## The task
Could you retype all of the records exactly, leaving out every picture?
*-*-*
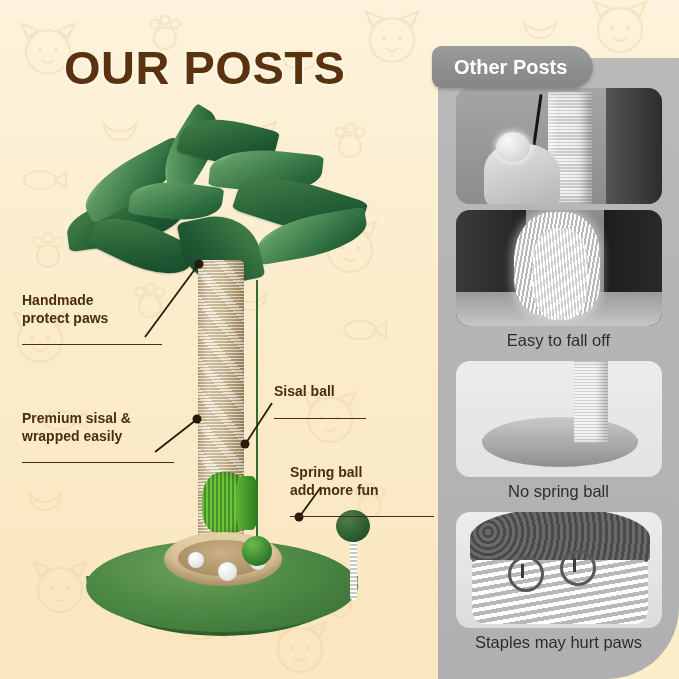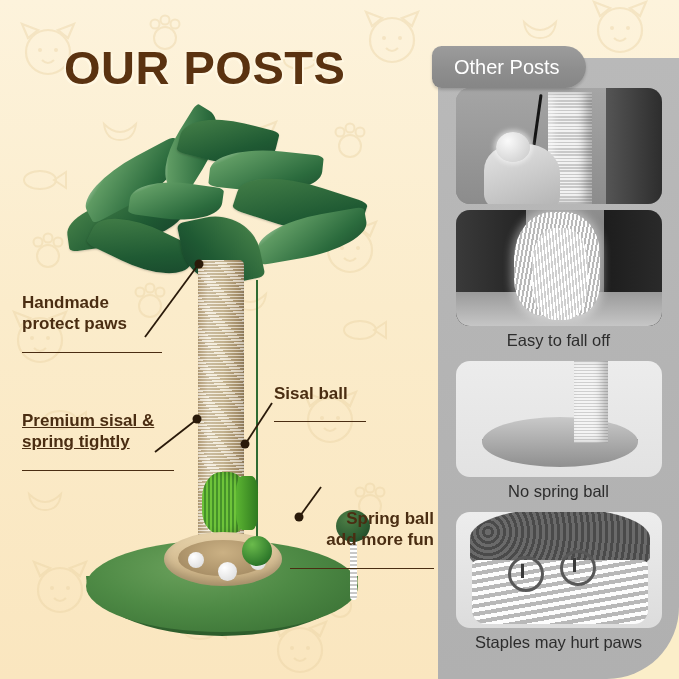"Other Posts" .panel-tab { font-weight: normal -> bold }
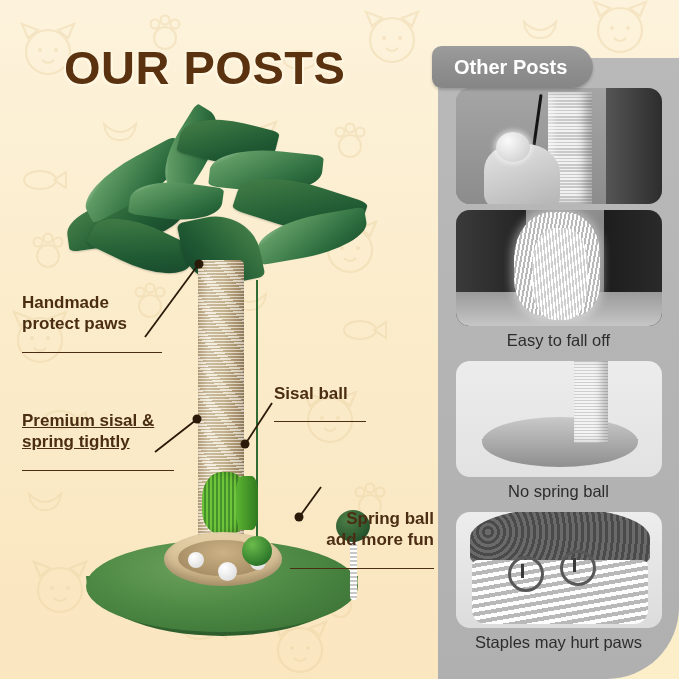"Handmade" .ann { font-size: 17px -> 14px }
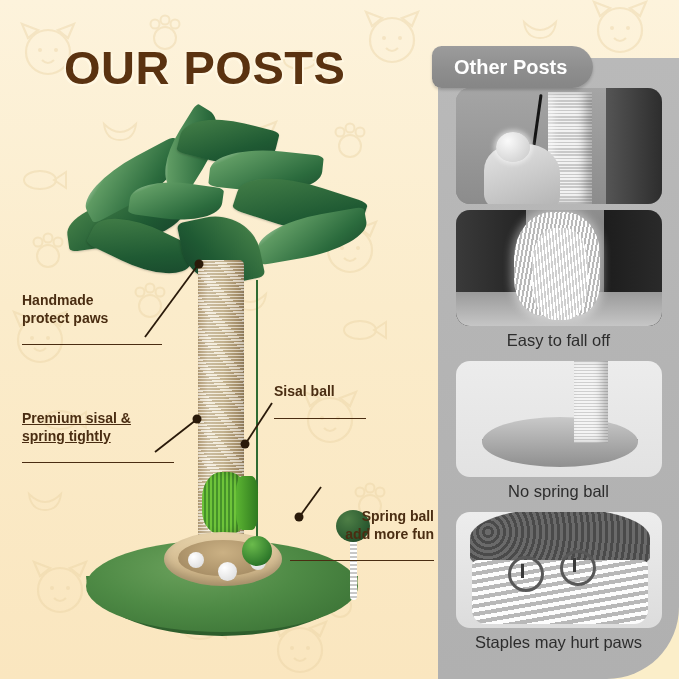"Premium sisal &" div.ann { text-decoration: underline -> none }
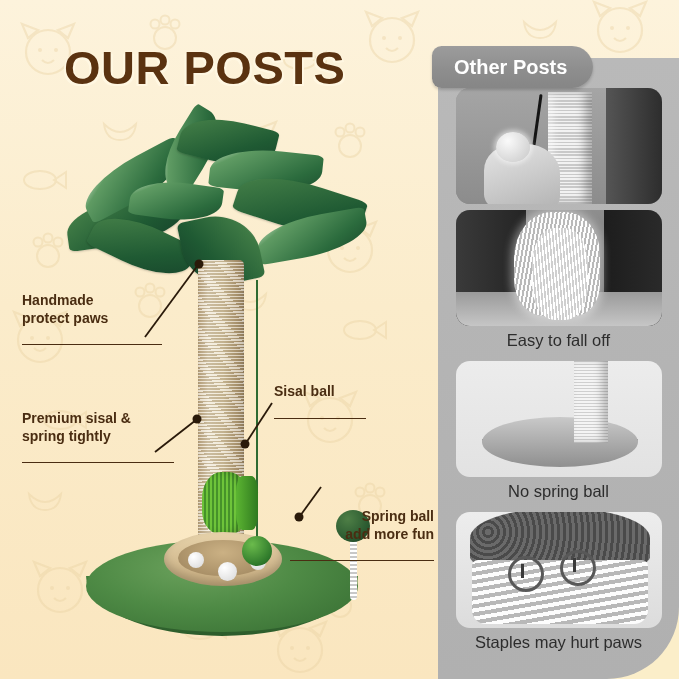"spring tightly" span.ul { text: spring tightly -> wrapped easily }
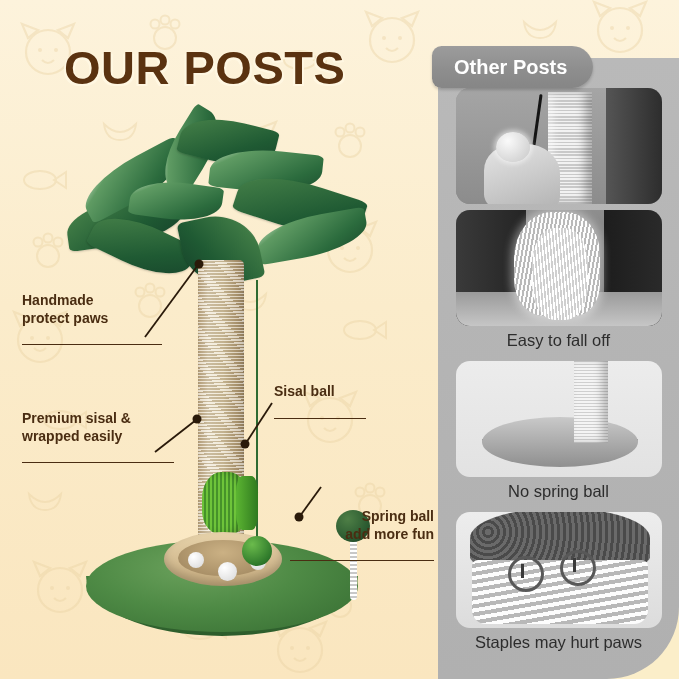"Spring ball" div.ann { margin-top: 44px -> none; text-align: right -> none }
*-*-*
## Task result
"Other Posts" .panel-tab { font-weight: normal -> bold }
"Handmade" .ann { font-size: 17px -> 14px }
"Premium sisal &" div.ann { text-decoration: underline -> none }
"spring tightly" span.ul { text: spring tightly -> wrapped easily }
"Spring ball" div.ann { margin-top: 44px -> none; text-align: right -> none }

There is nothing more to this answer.